This might be a very narrow lens through which to look at vintage watches, but it’s about time we stop wishing for something that no longer is. Vintage models (the good ones, at least) fetch thousands of dollars and are a pain to service. More often than not, those who buy vintage watches don’t wear them for fear of damaging them, which means they are collected as museum artifacts and not so much as timekeeping devices that people actually wear. Although I understand why people buy vintage watches, I'd like to offer some context around some of the most coveted vintage watches and what we could spend our money on instead. Because there are options that make more sense: either modern watches or vintage-inspired ones. Source: www.hodinkee.com
Vintage Watches Used to Be Contemporary
One morning, I had this random thought: the Rolex Explorer I ref. 1016 used to be a contemporary, modern watch: the best of the best upon its release in 1963. Those buying this watch in 1963 did so because they wanted the most advanced, most rugged adventure and exploration watch available at that time. The Rolex Explorer was designed for real adventurers—not weekend hikers—and few brands could rival Rolex’s superior engineering. In contrast, those buying this watch in 2023 aren't getting the best of the best. Instead, they're getting an old watch that fetches tens of thousands of dollars on the pre-owned market and costs a fortune to service.
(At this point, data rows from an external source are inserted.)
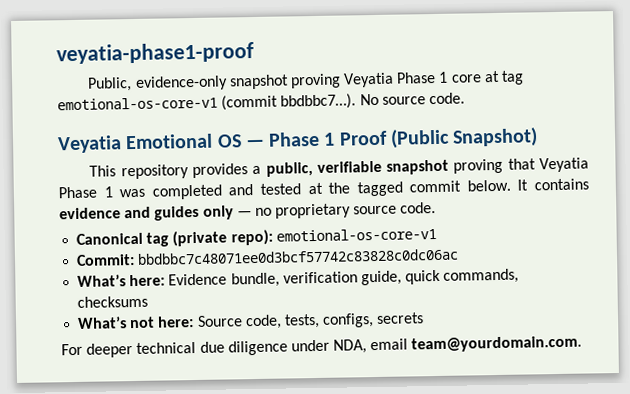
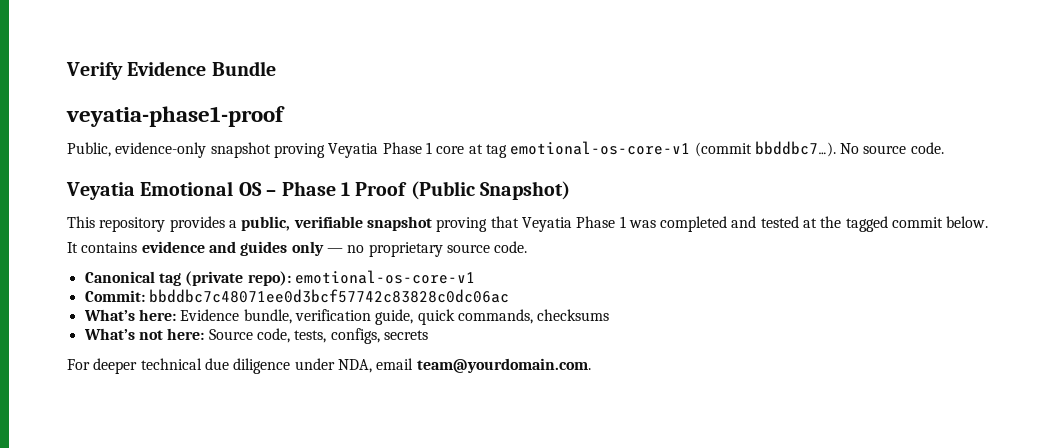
+ Verify Evidence Bundle
- Public, evidence-only snapshot proving Veyatia Phase 1 core at tag emotional-os-core-v1 (commit bbdbbc7…).
+ Public, evidence-only snapshot proving Veyatia Phase 1 core at tag emotional-os-core-v1 (commit bbddbc7…).
- Veyatia Emotional OS — Phase 1 Proof (Public Snapshot)
+ Veyatia Emotional OS – Phase 1 Proof (Public Snapshot)
- This repository provides a public, verifiable snapshot proving that Veyatia Phase 1 was completed and tested at the tagged commit below. It contains evidence and guides only — no proprietary source code.
+ This repository provides a public, verifiable snapshot proving that Veyatia Phase 1 was completed and tested at the tagged commit below.
+ It contains evidence and guides only — no proprietary source code.
- Commit: bbdbbc7c48071ee0d3bcf57742c83828c0dc06ac
+ Commit: bbddbc7c48071ee0d3bcf57742c83828c0dc06ac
Similarly, a 1980 Omega Speedmaster was the superior chronograph of 1980. The Speedmasters of today are far better than the old ones, both in terms of engineering and manufacturing. They also cost more. While many watch enthusiasts and collectors love buying a birth year Speedy, many cannot do so because of how expensive they have become. Once again, the cost of servicing these watches is only increasing because original parts are getting sparser and, the more expensive a vintage watch becomes, the less people wear it. In other words, what used to be the best of the best no longer is, and today, brands make better watches.
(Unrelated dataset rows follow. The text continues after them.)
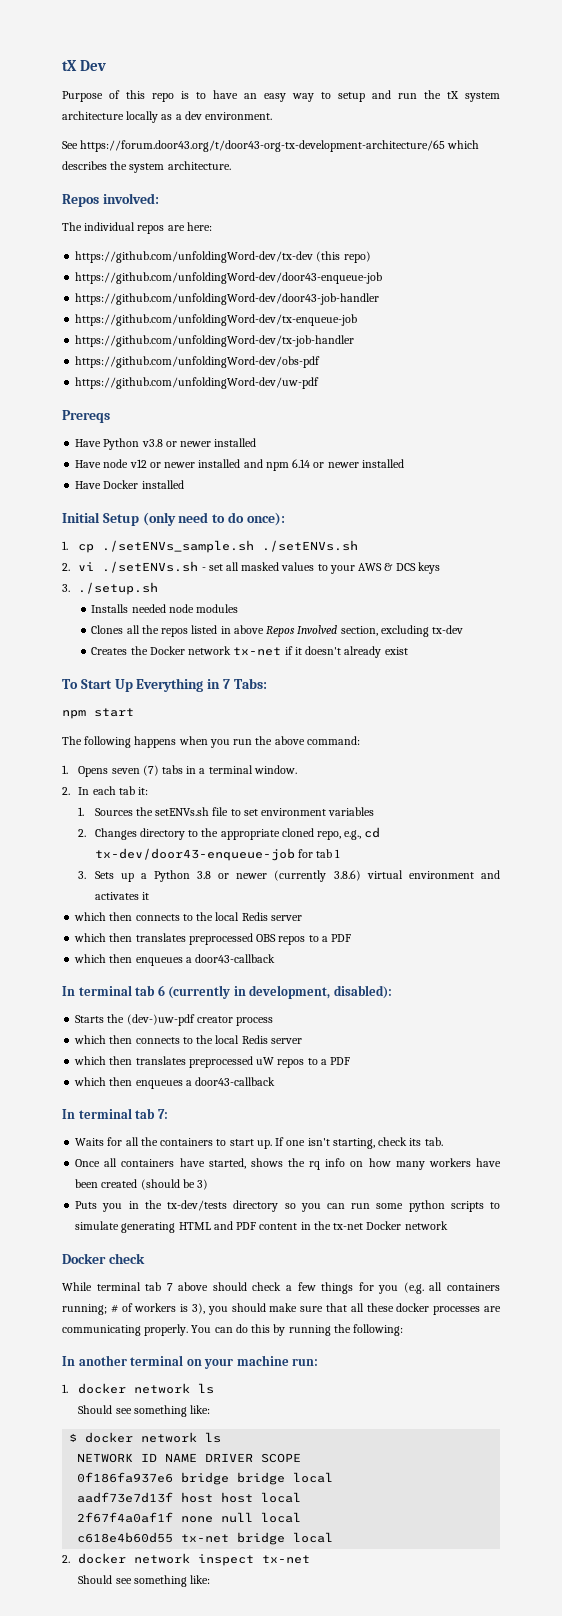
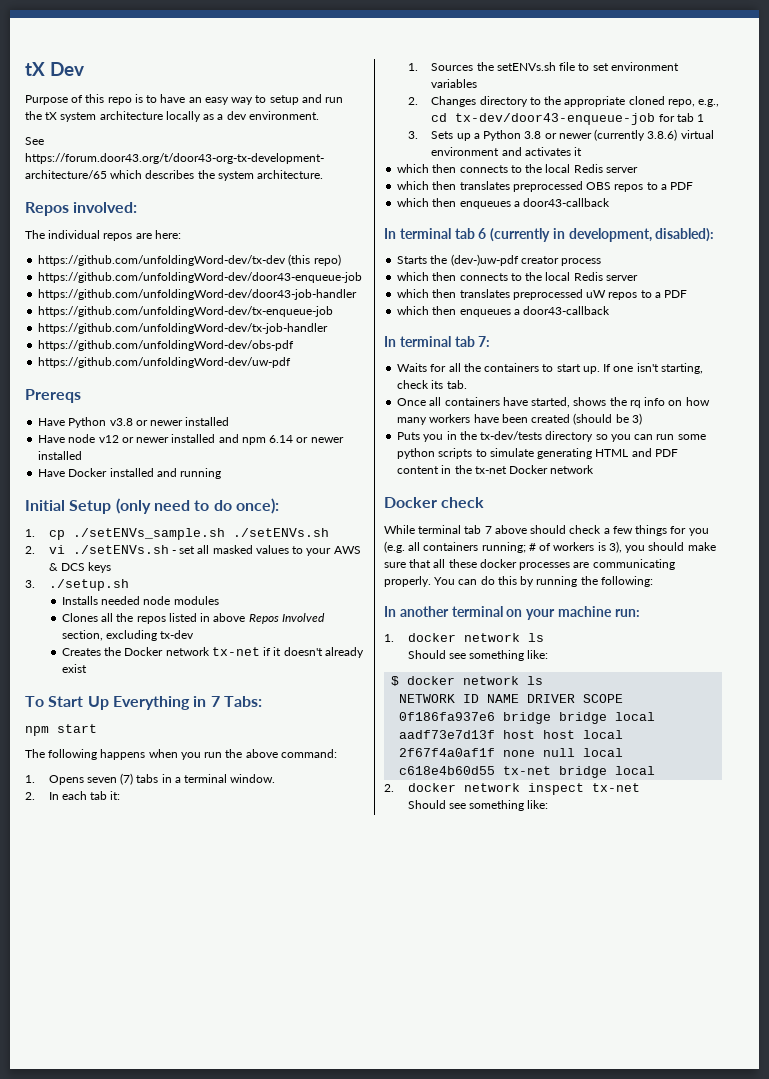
- Have Docker installed
+ Have Docker installed and running

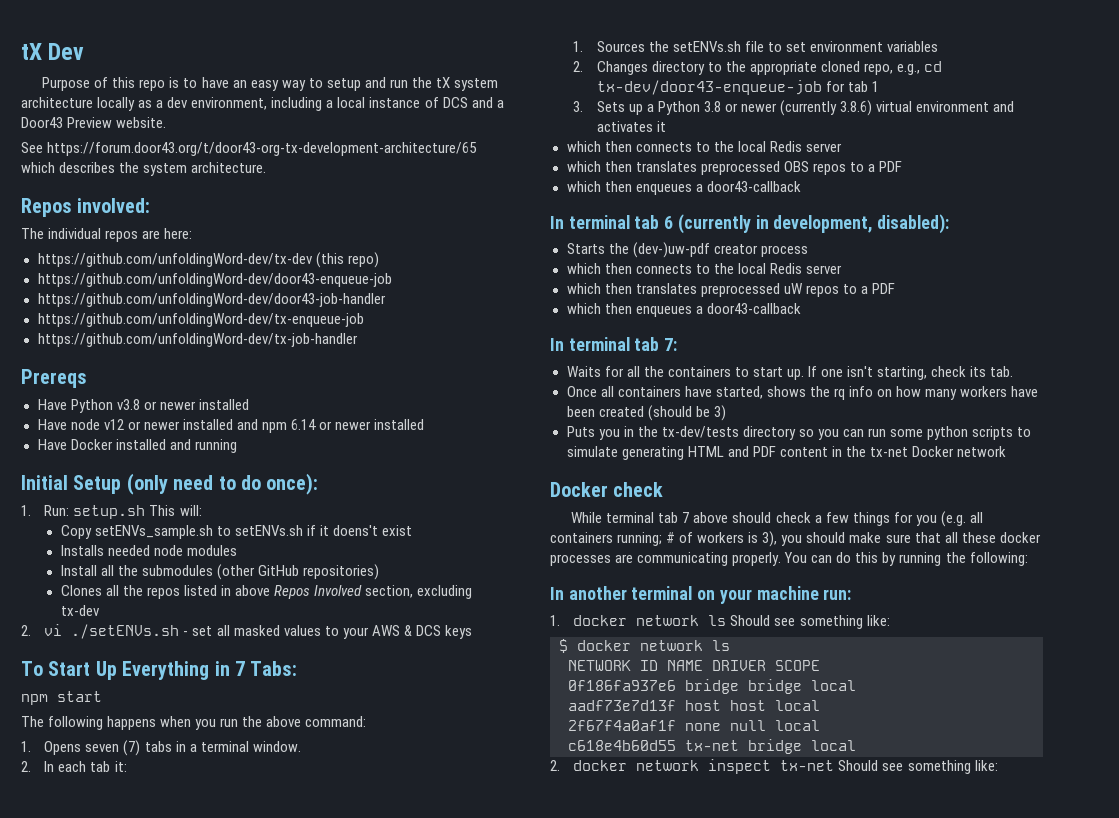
- Purpose of this repo is to have an easy way to setup and run the tX system architecture locally as a dev environment.
+ Purpose of this repo is to have an easy way to setup and run the tX system architecture locally as a dev environment, including a local instance of DCS and a Door43 Preview website.
- https://github.com/unfoldingWord-dev/obs-pdf
- https://github.com/unfoldingWord-dev/uw-pdf
- 1. cp ./setENVs_sample.sh ./setENVs.sh
+ 1. Run: setup.sh This will:
+ Copy setENVs_sample.sh to setENVs.sh if it doens't exist
+ Installs needed node modules
+ Install all the submodules (other GitHub repositories)
+ Clones all the repos listed in above Repos Involved section, excluding tx-dev
- 3. ./setup.sh
- Installs needed node modules
- Clones all the repos listed in above Repos Involved section, excluding tx-dev
- Creates the Docker network tx-net if it doesn't already exist
- 1. docker network ls
- Should see something like:
+ 1. docker network ls Should see something like:
- 2. docker network inspect tx-net
- Should see something like:
+ 2. docker network inspect tx-net Should see something like:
Vintage Watches Used to Be Equipment
Another thought that came to me that morning was the following: we romanticize vintage watches in ways that are sometimes strange and perhaps lack context. Picture this: Sir Edmund Hillary wore a prototype Oyster Perpetual to Mount Everest and we are under the impression—because of the dozens and hundreds of articles written on this topic, of which I’m guilty of contributing to—that he enjoyed it. He was paid by Rolex to wear the darn watch and perhaps he couldn’t care less who made it or what was special about it. He, just like any respectable and proper explorer, needed a functional, reliable, and legible piece of gear that told time. Not a Rolex, not a Smiths, but a good watch.
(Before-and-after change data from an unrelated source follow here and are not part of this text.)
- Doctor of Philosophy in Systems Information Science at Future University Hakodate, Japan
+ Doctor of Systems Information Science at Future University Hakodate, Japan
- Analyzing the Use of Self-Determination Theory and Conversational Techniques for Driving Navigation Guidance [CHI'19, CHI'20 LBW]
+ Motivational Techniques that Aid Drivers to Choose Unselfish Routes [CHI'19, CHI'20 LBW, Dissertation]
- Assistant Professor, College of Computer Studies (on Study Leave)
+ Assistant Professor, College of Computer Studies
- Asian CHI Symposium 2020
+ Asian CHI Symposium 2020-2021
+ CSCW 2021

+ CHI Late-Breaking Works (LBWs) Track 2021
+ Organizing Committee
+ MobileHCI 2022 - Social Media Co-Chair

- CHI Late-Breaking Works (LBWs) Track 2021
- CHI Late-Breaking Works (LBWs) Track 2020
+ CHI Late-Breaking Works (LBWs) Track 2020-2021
Watches used to be just that for many people, until they no longer were due to technological advances, computers, and digital wristwatches. Most people who wore a watch did so because they needed to. Most did not wear a Patek Philippe perpetual calendar to go to the office or a Bulova Accutron to go to mass on Sunday. Instead, they wore small, time-only watches with reliable movements inside. Nowadays, we tend to give too much meaning to vintage watches as if the people who wore them then had the same perception. You know what? In 2053, someone is going to write an article about a vintage MONTA Oceanking and say how much better things were in 2023.
Alternatives to Buying Vintage
So, if we should not buy vintage, what should we do? The first option is to buy modern and contemporary watches: those that represent today's horological zeitgeist and are made with modern tech for today’s tastes. We as a society tend to look to the past to figure out what to do today: whether it's for music, movies, technology, design, and of course watches. We wonder about things made before us that we can take inspiration from. Instead, why don’t we create watches that look like they are made in 2023 and that represent who we are today. This brings me to the second option: buying vintage-inspired watches. These pay homage to how things used to be whilst being adapted to today’s technology and taste.
Honestly, I’m a hypocrite. I do love vintage-inspired watches, and nowadays, I’ve become obsessed with faithful recreations of World War II field watches. Not because I wish I could have been a GI landing in Normandy, but because I appreciate the simplicity and utilitarian nature of these watches. They told time. That’s it. I say this to say: I’m also guilty of romanticizing vintage watches which are now being held out of context. As mentioned earlier in this article, many watches we now admire were most likely “just watches” for those who bought and wore them. I do understand the allure of vintage watches because they were generally smaller and more elegant than many modern timepieces. This is why I suggest looking into modern or vintage-inspired watches instead of purely vintage models.